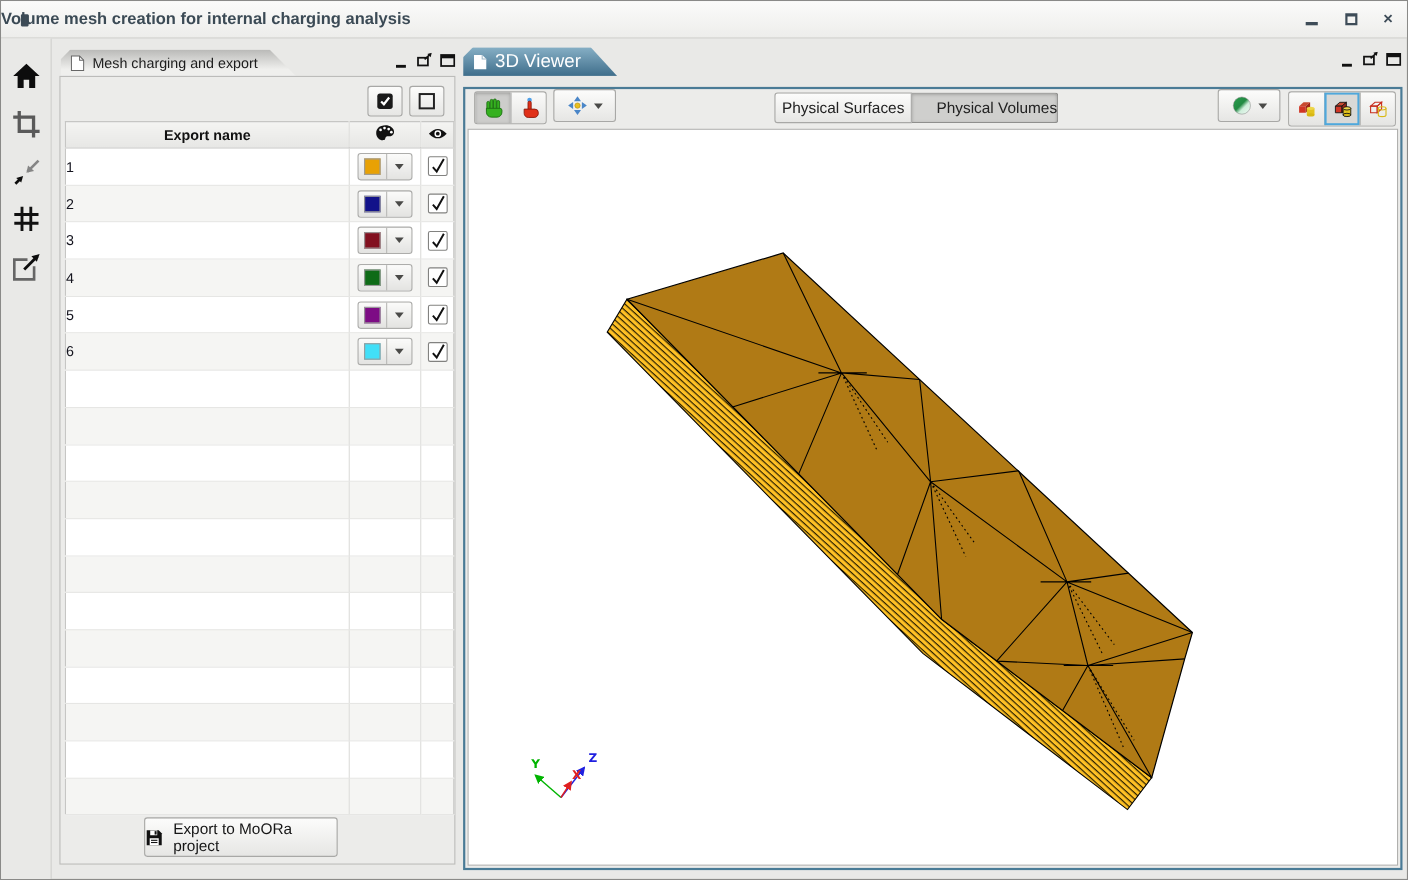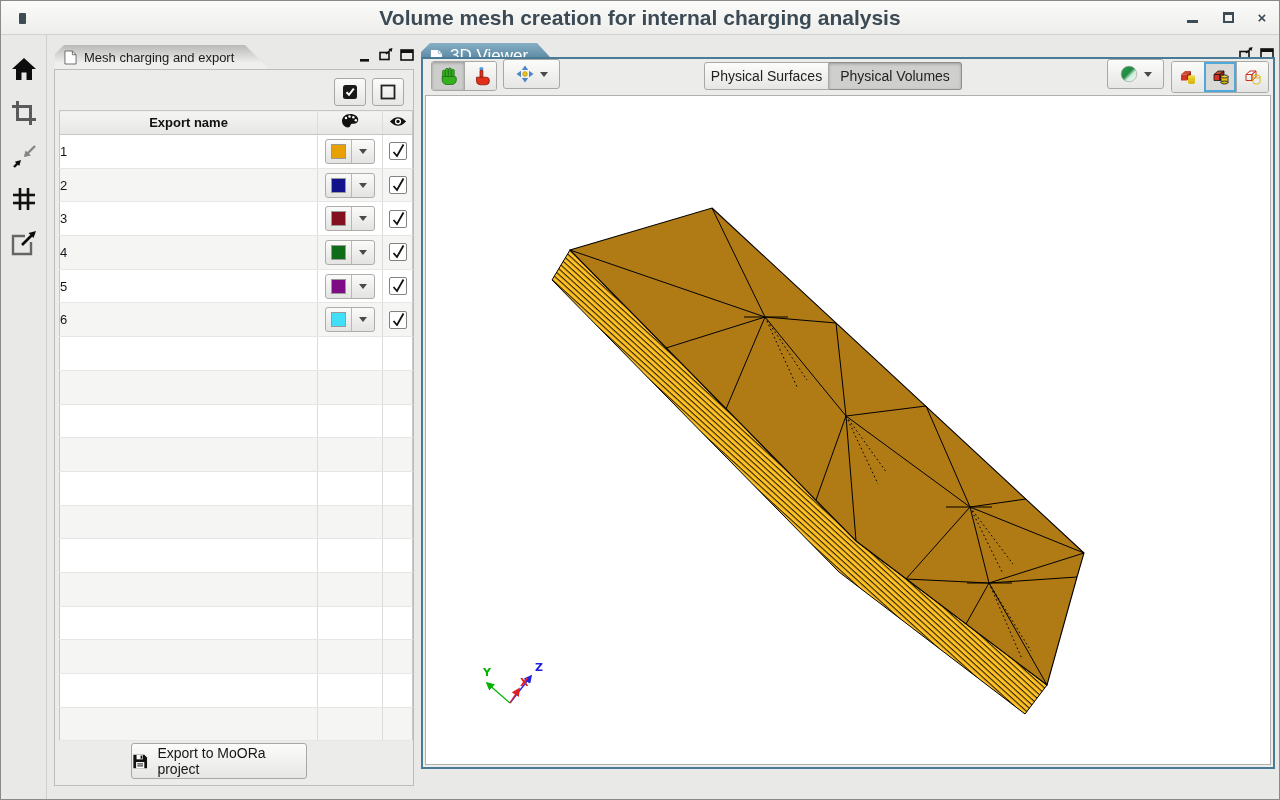--- a/index.html
+++ b/index.html
@@ -3,35 +3,35 @@
 <meta charset="utf-8">
 <style>
   * { margin:0; padding:0; box-sizing:border-box; }
   html,body { width:1280px; height:800px; font-family:"Liberation Sans","DejaVu Sans",sans-serif; background:#d6d6d4; }
   #window { position:relative; width:1280px; height:800px; background:#e9e9e7; border:1px solid #8a8a88; overflow:hidden; }
 
   
   .titlebar { position:absolute; left:0; top:0; width:1278px; height:34px;
     background:linear-gradient(#fbfbfa,#ededeb); border-bottom:1px solid #d2d2d0; }
   .titlebar .title { position:absolute; left:0; right:0; top:0; height:34px; line-height:34px;
-    text-align:center; font-weight:bold; font-size:21px; color:#3b4a55; }
+    text-align:left; font-weight:bold; font-size:15px; color:#3b4a55; }
   .app-icon { position:absolute; left:18px; top:12px; width:7px; height:11px; background:#3e4c58; border-radius:1px; }
   .winbtn { position:absolute; top:0; width:26px; height:32px; display:flex; align-items:center; justify-content:center; }
   .win-min-glyph { width:11px; height:3px; background:#3e4c58; margin-top:8px; }
   .win-max-glyph { width:11px; height:11px; border:2px solid #3e4c58; border-top-width:3px; }
   .win-close-glyph { font-size:15px; font-weight:bold; color:#3e4c58; }
 
   
   .left-toolbar { position:absolute; left:0; top:34px; width:46px; height:766px; background:#e9e9e7; border-right:1px solid #cfcfcd; }
   .ltool { position:absolute; left:9px; width:28px; height:28px; display:flex; align-items:center; justify-content:center; cursor:pointer; }
 
   
   .btn { background:linear-gradient(#fcfcfb,#e6e6e4); border:1px solid #a8a8a6; border-radius:3px;
     display:flex; align-items:center; justify-content:center; }
-  .btn.pressed { background:#cfcfcd; box-shadow:inset 0 1px 3px rgba(0,0,0,.25); border-color:#8f8f8d; }
+  .btn.pressed { background:#cfcfcd; box-shadow:inset 0 1px 3px rgba(0,0,0,.25); border-color:#8f8f8d;justify-content:flex-end; }
 
   
   .mesh-panel { position:absolute; left:53px; top:44px; width:360px; height:741px; }
   .tab { position:absolute; display:flex; align-items:center; gap:7px; padding:0 24px 0 9px;
     clip-path:polygon(0 100%, 0 9px, 9px 0, calc(100% - 24px) 0, 100% 100%); }
   .mesh-tab { left:1px; top:0; width:214px; height:24px; background:linear-gradient(#b9b9b7,#efefed 75%);
     font-size:13px; color:#1c1c1c; }
   .panelbtn { position:absolute; width:17px; height:15px; display:flex; align-items:center; justify-content:center; cursor:pointer; }
   .mesh-body { position:absolute; left:0; top:24px; width:360px; height:717px; background:#ececea; border:1px solid #bcbcba; }
   .selbtn { position:absolute; width:32px; height:28px; }
@@ -56,21 +56,21 @@
   .cb { display:inline-flex; width:18px; height:18px; background:#fff; border:1px solid #828280; border-radius:2px;
     align-items:center; justify-content:center; vertical-align:middle; cursor:pointer; }
   .cb svg { overflow:visible; }
 
   .export-btn { position:absolute; left:76px; top:673px; width:176px; height:36px; gap:9px; font-size:14px; color:#161616; cursor:pointer; }
 
   
   .viewer-panel { position:absolute; left:420px; top:42px; width:854px; height:738px; }
   .viewer-tab { left:0; top:0; width:140px; height:26px; background:linear-gradient(#86afc5,#3f6e8b);
     font-size:17px; color:#fff; }
-  .viewer-frame { position:absolute; left:0; top:14px; width:854px; height:712px; border:2px solid #4a7b96; background:#ececea; }
+  .viewer-frame { position:absolute; left:0; top:36px; width:854px; height:712px; border:2px solid #4a7b96; background:#ececea; }
   .vtoolbar { position:absolute; left:0; top:0; width:850px; height:36px; }
   .toolgroup { position:absolute; border:1px solid #a8a8a6; border-radius:3px; display:flex; overflow:hidden; }
   .tgbtn { width:32px; height:28px; display:flex; align-items:center; justify-content:center;
     background:linear-gradient(#fbfbfa,#e4e4e2); cursor:pointer; }
   .tgbtn + .tgbtn { border-left:1px solid #a8a8a6; }
   .tgbtn.pressed { background:#cdcdcb; box-shadow:inset 0 1px 3px rgba(0,0,0,.25); }
   .ddbtn { position:absolute; height:30px; gap:6px; cursor:pointer; }
   .segbtn { position:absolute; height:28px; font-size:14px; color:#222; cursor:pointer; }
   .seg-left { border-radius:3px 0 0 3px; }
   .seg-right { border-radius:0 3px 3px 0; border-left:none; }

========

Transcribe all of the records exactly, without reproducing their pictures.

# WRITTEN SOLUTION:
--- a/index.html
+++ b/index.html
@@ -3,35 +3,35 @@
 <meta charset="utf-8">
 <style>
   * { margin:0; padding:0; box-sizing:border-box; }
   html,body { width:1280px; height:800px; font-family:"Liberation Sans","DejaVu Sans",sans-serif; background:#d6d6d4; }
   #window { position:relative; width:1280px; height:800px; background:#e9e9e7; border:1px solid #8a8a88; overflow:hidden; }
 
   
   .titlebar { position:absolute; left:0; top:0; width:1278px; height:34px;
     background:linear-gradient(#fbfbfa,#ededeb); border-bottom:1px solid #d2d2d0; }
   .titlebar .title { position:absolute; left:0; right:0; top:0; height:34px; line-height:34px;
-    text-align:center; font-weight:bold; font-size:21px; color:#3b4a55; }
+    text-align:left; font-weight:bold; font-size:15px; color:#3b4a55; }
   .app-icon { position:absolute; left:18px; top:12px; width:7px; height:11px; background:#3e4c58; border-radius:1px; }
   .winbtn { position:absolute; top:0; width:26px; height:32px; display:flex; align-items:center; justify-content:center; }
   .win-min-glyph { width:11px; height:3px; background:#3e4c58; margin-top:8px; }
   .win-max-glyph { width:11px; height:11px; border:2px solid #3e4c58; border-top-width:3px; }
   .win-close-glyph { font-size:15px; font-weight:bold; color:#3e4c58; }
 
   
   .left-toolbar { position:absolute; left:0; top:34px; width:46px; height:766px; background:#e9e9e7; border-right:1px solid #cfcfcd; }
   .ltool { position:absolute; left:9px; width:28px; height:28px; display:flex; align-items:center; justify-content:center; cursor:pointer; }
 
   
   .btn { background:linear-gradient(#fcfcfb,#e6e6e4); border:1px solid #a8a8a6; border-radius:3px;
     display:flex; align-items:center; justify-content:center; }
-  .btn.pressed { background:#cfcfcd; box-shadow:inset 0 1px 3px rgba(0,0,0,.25); border-color:#8f8f8d; }
+  .btn.pressed { background:#cfcfcd; box-shadow:inset 0 1px 3px rgba(0,0,0,.25); border-color:#8f8f8d;justify-content:flex-end; }
 
   
   .mesh-panel { position:absolute; left:53px; top:44px; width:360px; height:741px; }
   .tab { position:absolute; display:flex; align-items:center; gap:7px; padding:0 24px 0 9px;
     clip-path:polygon(0 100%, 0 9px, 9px 0, calc(100% - 24px) 0, 100% 100%); }
   .mesh-tab { left:1px; top:0; width:214px; height:24px; background:linear-gradient(#b9b9b7,#efefed 75%);
     font-size:13px; color:#1c1c1c; }
   .panelbtn { position:absolute; width:17px; height:15px; display:flex; align-items:center; justify-content:center; cursor:pointer; }
   .mesh-body { position:absolute; left:0; top:24px; width:360px; height:717px; background:#ececea; border:1px solid #bcbcba; }
   .selbtn { position:absolute; width:32px; height:28px; }
@@ -56,21 +56,21 @@
   .cb { display:inline-flex; width:18px; height:18px; background:#fff; border:1px solid #828280; border-radius:2px;
     align-items:center; justify-content:center; vertical-align:middle; cursor:pointer; }
   .cb svg { overflow:visible; }
 
   .export-btn { position:absolute; left:76px; top:673px; width:176px; height:36px; gap:9px; font-size:14px; color:#161616; cursor:pointer; }
 
   
   .viewer-panel { position:absolute; left:420px; top:42px; width:854px; height:738px; }
   .viewer-tab { left:0; top:0; width:140px; height:26px; background:linear-gradient(#86afc5,#3f6e8b);
     font-size:17px; color:#fff; }
-  .viewer-frame { position:absolute; left:0; top:14px; width:854px; height:712px; border:2px solid #4a7b96; background:#ececea; }
+  .viewer-frame { position:absolute; left:0; top:36px; width:854px; height:712px; border:2px solid #4a7b96; background:#ececea; }
   .vtoolbar { position:absolute; left:0; top:0; width:850px; height:36px; }
   .toolgroup { position:absolute; border:1px solid #a8a8a6; border-radius:3px; display:flex; overflow:hidden; }
   .tgbtn { width:32px; height:28px; display:flex; align-items:center; justify-content:center;
     background:linear-gradient(#fbfbfa,#e4e4e2); cursor:pointer; }
   .tgbtn + .tgbtn { border-left:1px solid #a8a8a6; }
   .tgbtn.pressed { background:#cdcdcb; box-shadow:inset 0 1px 3px rgba(0,0,0,.25); }
   .ddbtn { position:absolute; height:30px; gap:6px; cursor:pointer; }
   .segbtn { position:absolute; height:28px; font-size:14px; color:#222; cursor:pointer; }
   .seg-left { border-radius:3px 0 0 3px; }
   .seg-right { border-radius:0 3px 3px 0; border-left:none; }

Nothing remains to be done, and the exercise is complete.